Au moins 20 civils ont été tués lundi quand un convoi d’aide humanitaire qui devait desservir 78 000 Syriens a été atteint par des frappes aériennes, a fait savoir mardi le Comité international de la Croix-Rouge.

Selon le premier bilan, 18 des 31 camions des Nations unies et du Croissant-Rouge qui étaient dans la localité de Urem al-Kubra, à l’ouest d’Alep, ont été touchés. Les travailleurs s’apprêtaient à transférer le matériel dans un entrepôt du Croissant-Rouge. Le bâtiment a également été touché et une grande partie de l’aide détruite.

L’Observatoire syrien des droits de l’homme a affirmé que la province d’Alep a été le théâtre lundi d’une quarantaine de frappes aériennes qui ont duré environ deux heures à compter de 19 h 30, heure locale, et qui étaient essentiellement l’oeuvre de la Russie.
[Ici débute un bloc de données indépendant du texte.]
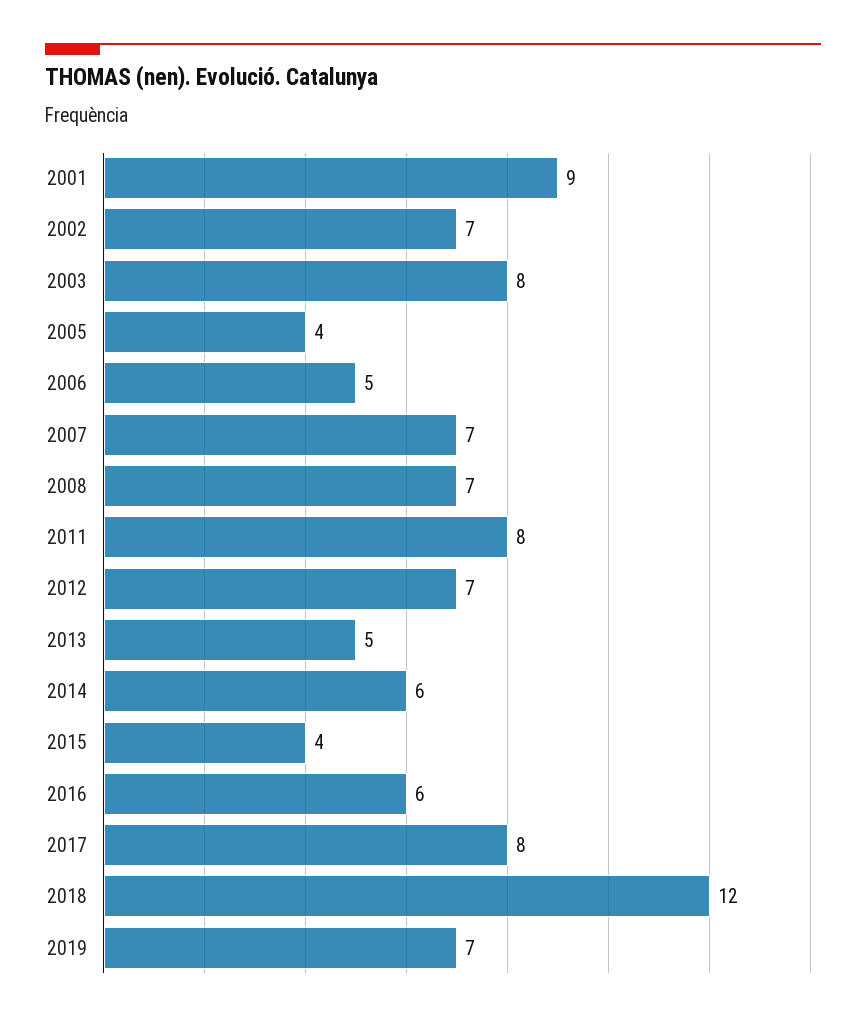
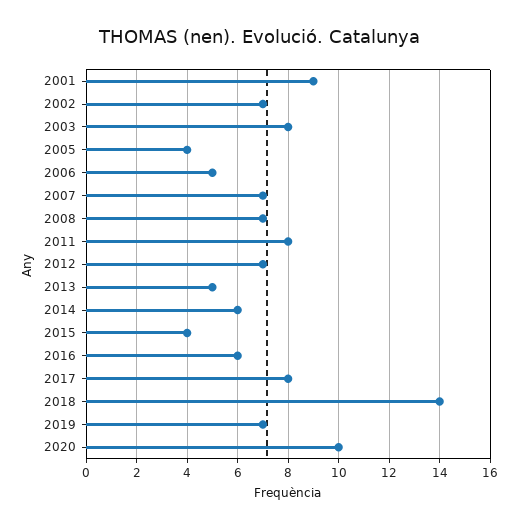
2018: 12 -> 14
2020: none -> 10

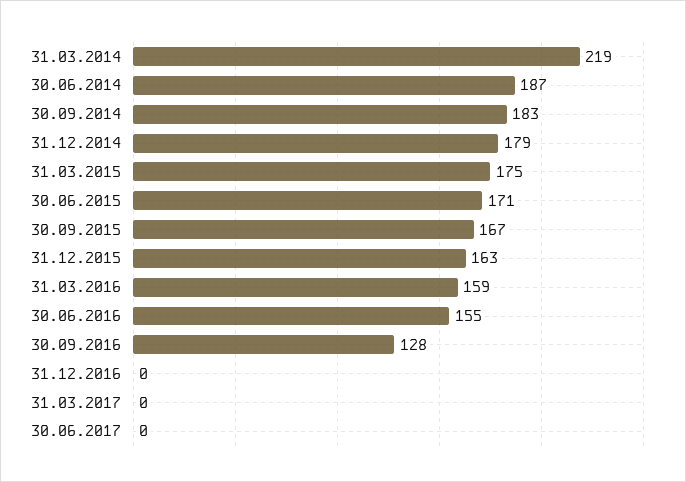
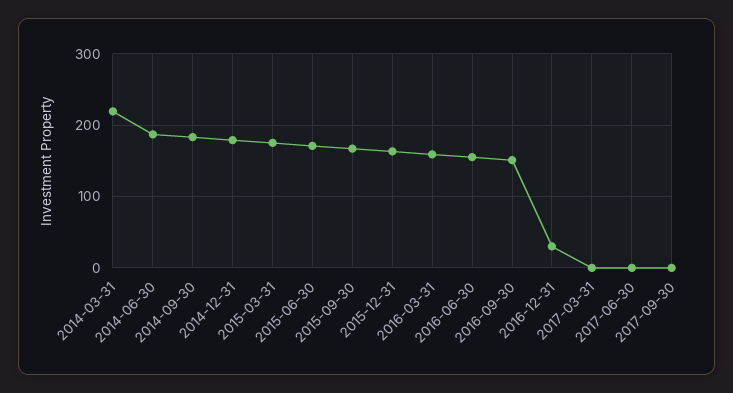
30.09.2016: 128 -> 150
31.12.2016: 0 -> 30
2017-09-30: none -> 0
Des insurgés présents dans la province d’Alep ont également montré l’armée russe du doigt. Un ambulancier a dit que le convoi a été attaqué par des avions russes et syriens; un hélicoptère aurait également largué des barils explosifs.

L’agence de presse Tass rapporte toutefois que le ministère russe de la Défense a nié toute implication dans ces frappes. L’armée syrienne a elle aussi nié y être pour quelque chose.

Le coordonnateur de l’aide humanitaire du bureau des Nations unies en Syrie, Jan Egeland, a écrit par message texte que le convoi avait été «bombardé». Il a qualifié d’«outrage» l’attaque survenue au moment où la marchandise des camions était entreposée.